As we proceed from the old year to the new, it would seem that most of us are experiencing the world as going backwards.
According to an October 7th AP story reporting on an AP-NORC poll, “Few say US going in right direction.” “Only 24 percent of Americans are confident about the future of the country.”
“Direction” — for many of us , it seems almost inherent in the nature of things that history has direction. It’s an arrow propelled by the pain and suffering of the past toward a better future.
Perhaps this view of history derives from the logic of how we operate every day, every moment as individuals: from problem (hunger, say) to solution (the satisfaction of eating).
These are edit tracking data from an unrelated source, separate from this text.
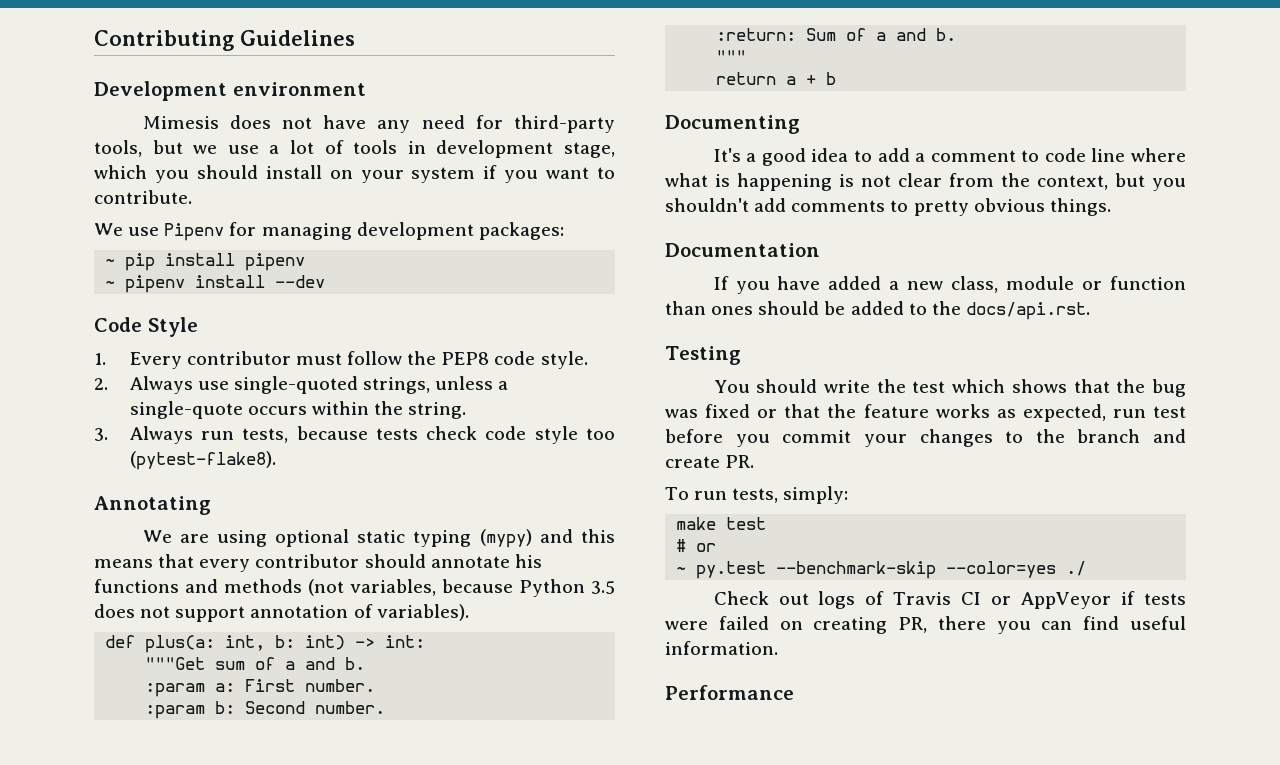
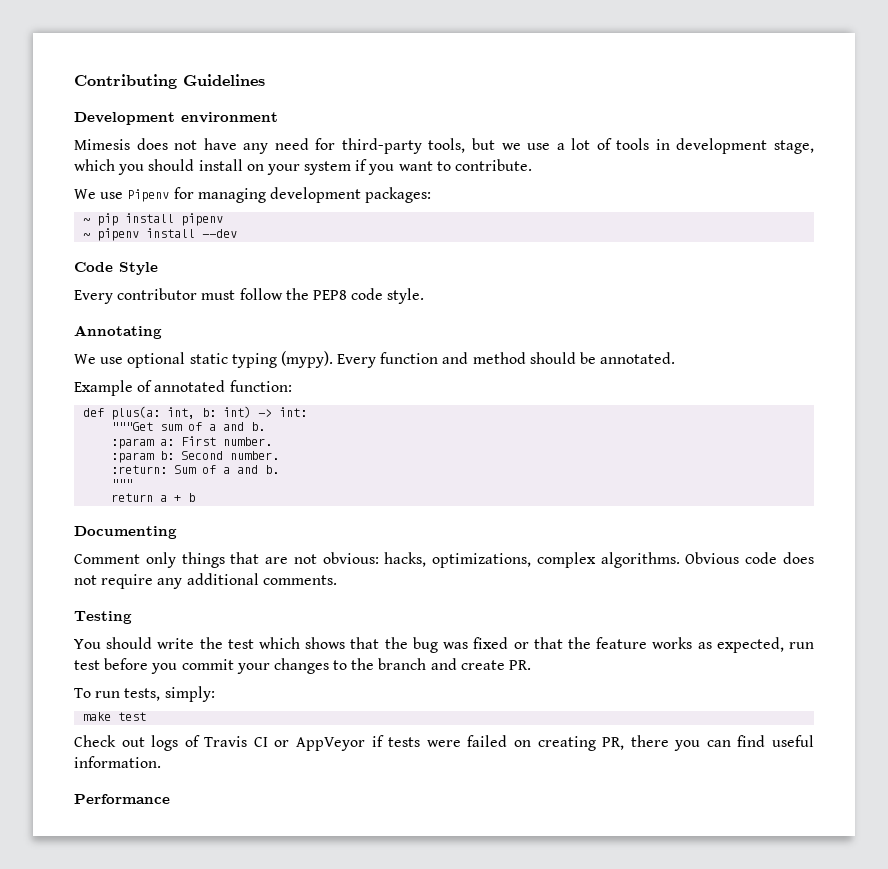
- 1. Every contributor must follow the PEP8 code style.
+ Every contributor must follow the PEP8 code style.
- 2. Always use single-quoted strings, unless a single-quote occurs within the string.
- 3. Always run tests, because tests check code style too (pytest-flake8).
- We are using optional static typing (mypy) and this means that every contributor should annotate his functions and methods (not variables, because Python 3.5 does not support annotation of variables).
+ We use optional static typing (mypy). Every function and method should be annotated.
+ Example of annotated function:
- It's a good idea to add a comment to code line where what is happening is not clear from the context, but you shouldn't add comments to pretty obvious things.
- Documentation
- If you have added a new class, module or function than ones should be added to the docs/api.rst.
+ Comment only things that are not obvious: hacks, optimizations, complex algorithms. Obvious code does not require any additional comments.
- # or
- ~ py.test --benchmark-skip --color=yes ./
Historical progress is hardly a straight line. There are long and terrible setbacks such as the so-called “Dark Ages,” or the world wars and holocausts of the last century. Historical progress can be characterized as a long, even an interminable struggle. But the direction remains clear. It’s what motivates us and defines our role in the struggle. In the long run, the arrow of history flies toward progress. This direction is virtually synonymous with civilization.
Certain specific directions are well known and widely embraced: toward human rights and equality of all human beings, including minorities, women, the poor, whether expressed as civil rights or economic opportunity. From slavery (in forms more and less obvious) to freedom.
From rule by one or the few to empowerment of the many. From absolute monarchy or dictatorship to democracy.
From more violence to less. From more to less war. From fear to freedom from fear.
From ignorance to knowledge.
Probably many more of us than those who call themselves “progressives” hold this vision of progressive history as self-evident, in the spirit of our country’s founding documents.
And from polls it would seem that it’s hard for us, probably the majority of citizens, to see–to imagine—Republican “victories” any other way than as setbacks from which, in some cases, generations may suffer.
Clearly Trump supporters and other conservatives see it differently. What we see as destruction, they see as constructive, as progress. But even they tend to express their view of progress in negative ways, as “rollback” or “repeal.”
We the majority admittedly have a hard time understanding how greater concentration of wealth in the hands of the few, how a return to pre- Roe v Wade abortions or to pre-Obamacare healthcare, how resumption of the cold war, how continued proliferation of guns, how installation in schools of religious versions of evolution on equal footing with the best efforts of scholars, how the revival of white supremacy—how a future including all or any of this adds up to a bright future.
Clearly we need our imaginations expanded. Perhaps even loyal Trump supporters would agree that they could do a more convincing job of depicting the attractions of a conservative future.
Perhaps someone could in a My View take time out from gloating or mocking “hateful” liberal whining over the loss of the election and explain where Trump supporters see the world headed.
An attempt to educate about the conservative vision of the future would have to do a better job than one such attempt I received in an email a while back from a Trump supporter who kept talking about “making America great again” by, for one thing, repealing Obamacare and returning to a time when healthcare wasn’t so expensive. But although I repeatedly asked for the dates of this great period of healthcare greatness, he either could or at any rate would not supply them.
Come to think of it, Trump Himself hasn’t, that I recall, actually named the period of American greatness he would return us to.